Work required:
Take every line from the listing below that includes "opens" and copy it.

Data listing:
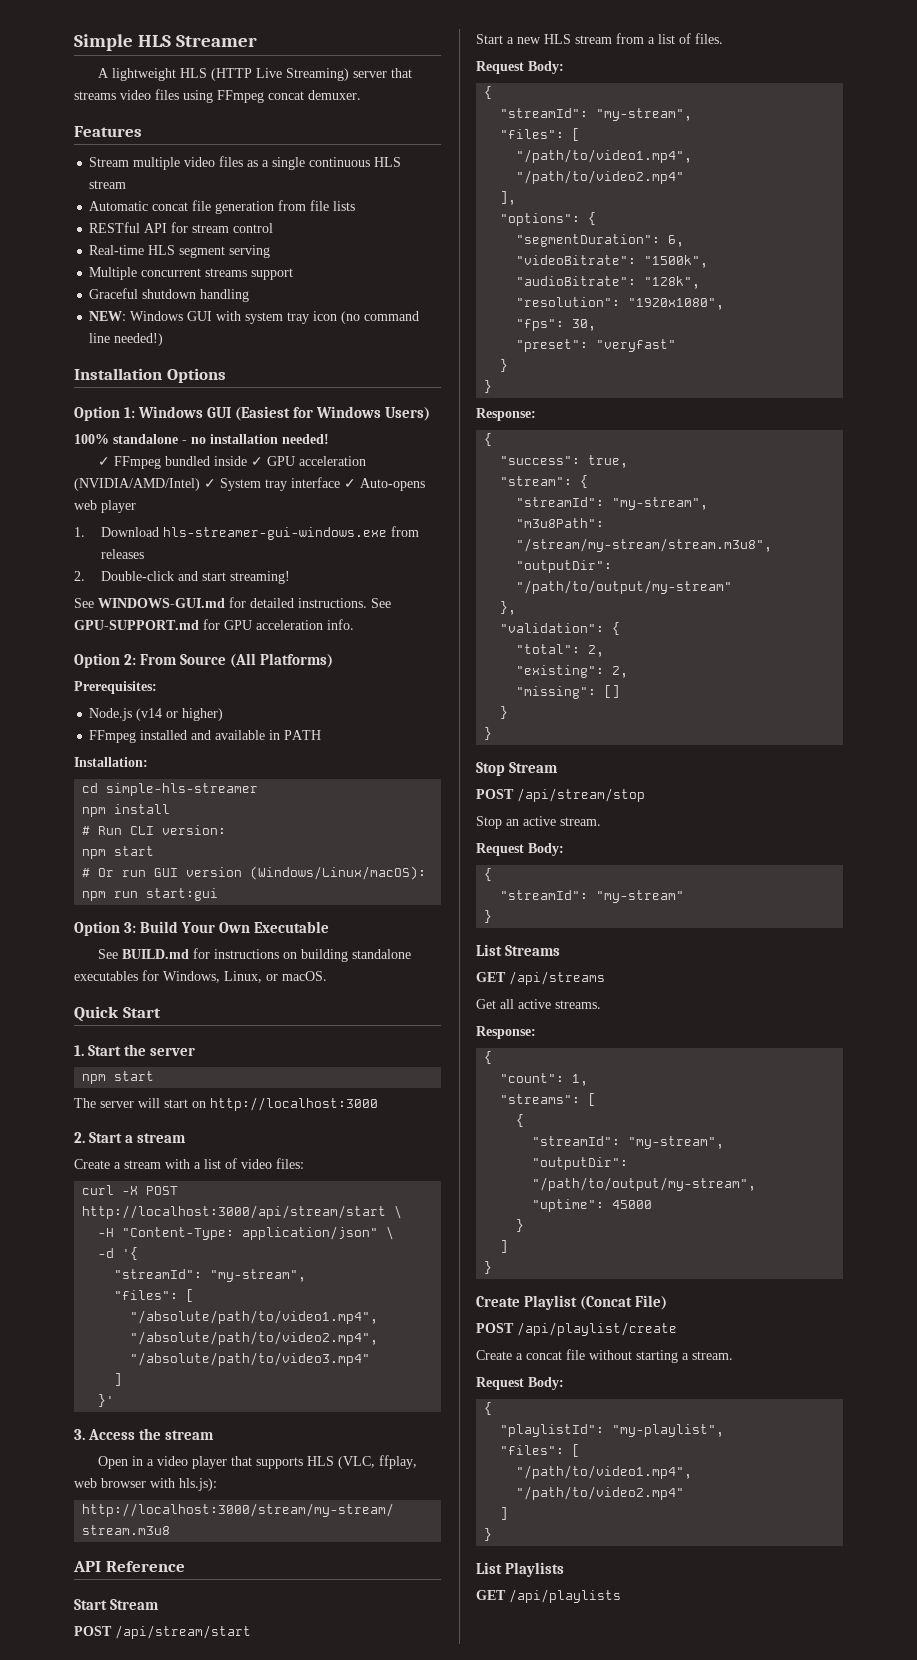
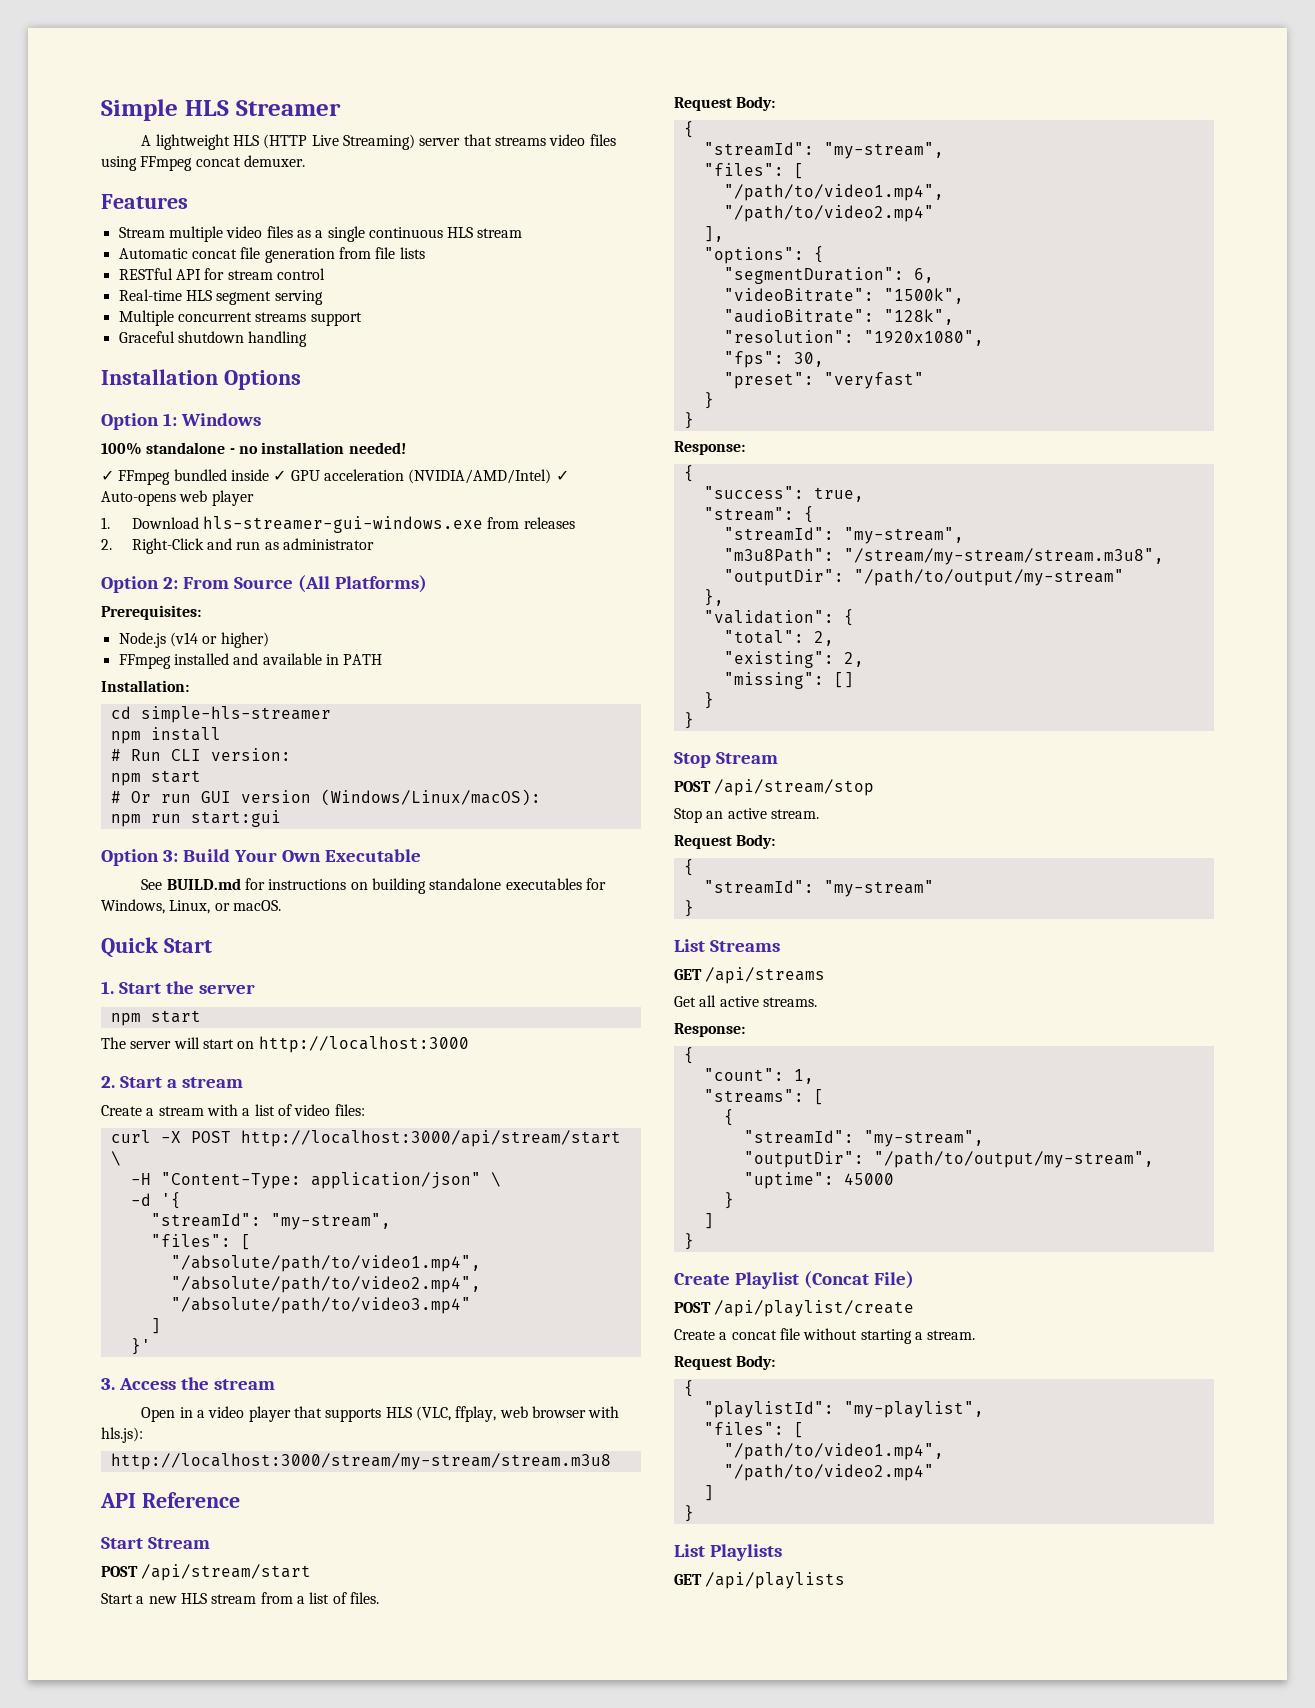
- NEW: Windows GUI with system tray icon (no command line needed!)
- Option 1: Windows GUI (Easiest for Windows Users)
+ Option 1: Windows
- ✓ FFmpeg bundled inside ✓ GPU acceleration (NVIDIA/AMD/Intel) ✓ System tray interface ✓ Auto-opens web player
+ ✓ FFmpeg bundled inside ✓ GPU acceleration (NVIDIA/AMD/Intel) ✓ Auto-opens web player
- 2. Double-click and start streaming!
- See WINDOWS-GUI.md for detailed instructions. See GPU-SUPPORT.md for GPU acceleration info.
+ 2. Right-Click and run as administrator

Task result:
- ✓ FFmpeg bundled inside ✓ GPU acceleration (NVIDIA/AMD/Intel) ✓ System tray interface ✓ Auto-opens web player
+ ✓ FFmpeg bundled inside ✓ GPU acceleration (NVIDIA/AMD/Intel) ✓ Auto-opens web player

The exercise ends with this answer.